Scope and Contents
The collection of American author, William H. Gass, consists of 6 typescript letters and 2 published poems written by Gass. The letters of William H. Gass were written, 1961-1963, to American editor and author, Seymour Lawrence. The poem is titled "Mad Meg in the Maelstrom" (1976) and "On Place" (1985) and printed in the form of broadsides.
The letters were written by Gass to Seymour Lawrence when Lawrence was director of the Atlantic Monthly Press in Boston. Previously, Lawrence had edited Wake: The Creative Magazine during its publication in the 1940s and 1950s. The letters were written by William H. Gass while he was teaching at Purdue University and just beginning to acquire recognition in his literary career. Lawrence relationship to Gass at this time was not entirely clear. The letters indicate Gass was sending manuscript material to Lawrence, so it is likely Lawrence was trying to interest Atlantic Monthly Press in publishing Gass.

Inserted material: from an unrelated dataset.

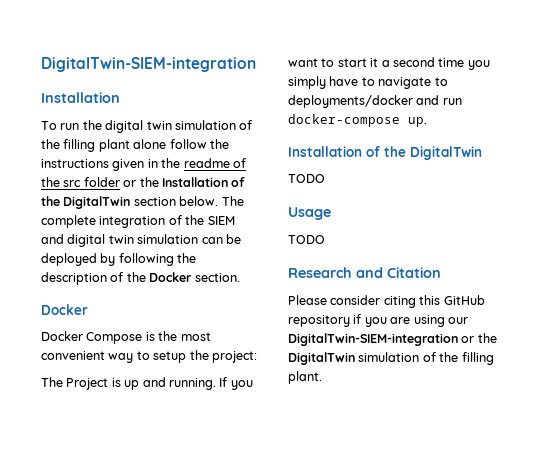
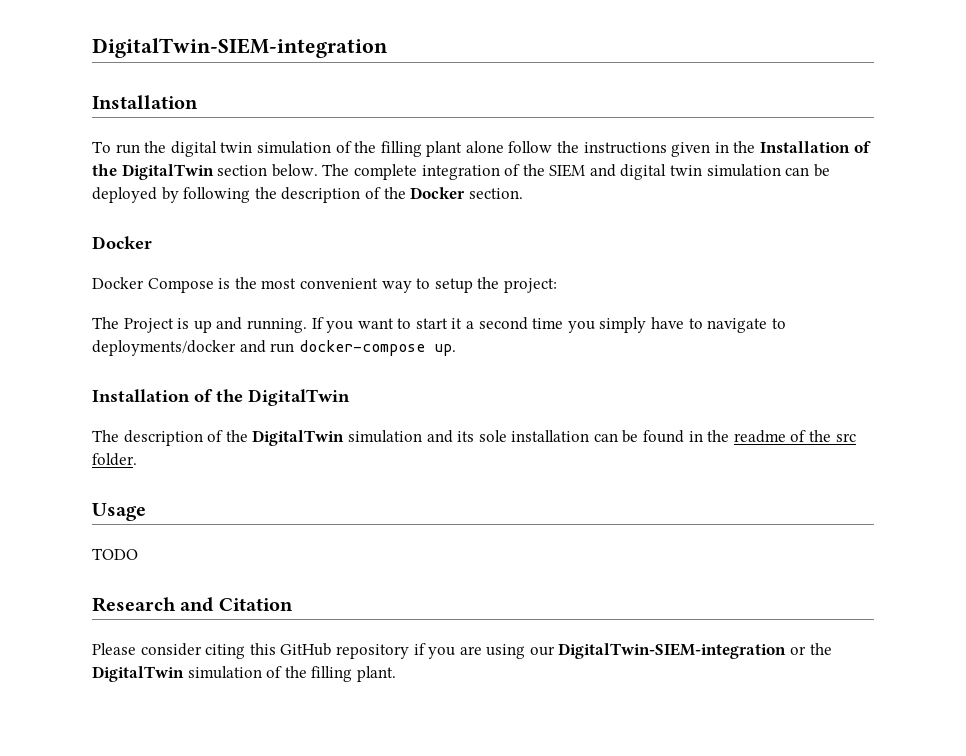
[183,158,246,168] [41,177,159,187] readme of the src folder or the -> (756, 147) none
[288,174,325,183] TODO -> [92,430,856,446] [92,453,137,466] The description of the DigitalTwin simulation and its sole installation can be found in the readme of the src folder.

In the letters, Gass discussed three of his works: The Pettersen Kid, "The Reverend Jethro Furber's Change of Heart", and Omensetters's Luck. Subjects of the letters also include Gass's interest in applying for a Guggenheim grant and his admiration for the author, Katherine Anne Porter.
Biographical information indicates that Gass acknowledged Gertrude Stein as one of the early influences in his style of writing. Of particular interest is the letter of September 21, 1961 in which Gass elaborates on his use of "the sentence" in The Pensersen Kid and offered "a bow to good Gertrude." Also known is the fact that a completed manuscript of Omensetter's Luck was stolen, preventing the publication of the novel until 1966. In his letter, September 5, 1963, Gass wrote that he was sending the manuscript of Omensetter's Luck.
The first poem is entitled "Mad Mag in the Maelstrom." It was issued April, 1976 in a limited edition of 150 numbered and signed copies, of which the copy in the collection is No. 47. It was published by No Mountains Poetry Project and listed as Broadside Number 8. The second poem is titled "On Place." The broadside was printed at Minnesota Center for Book Arts by Coffee House Press on the occasion of Gass's lecture at Walker Art Center, October 28, 1985. The copy in the collection is number 167 of 300 signed copies.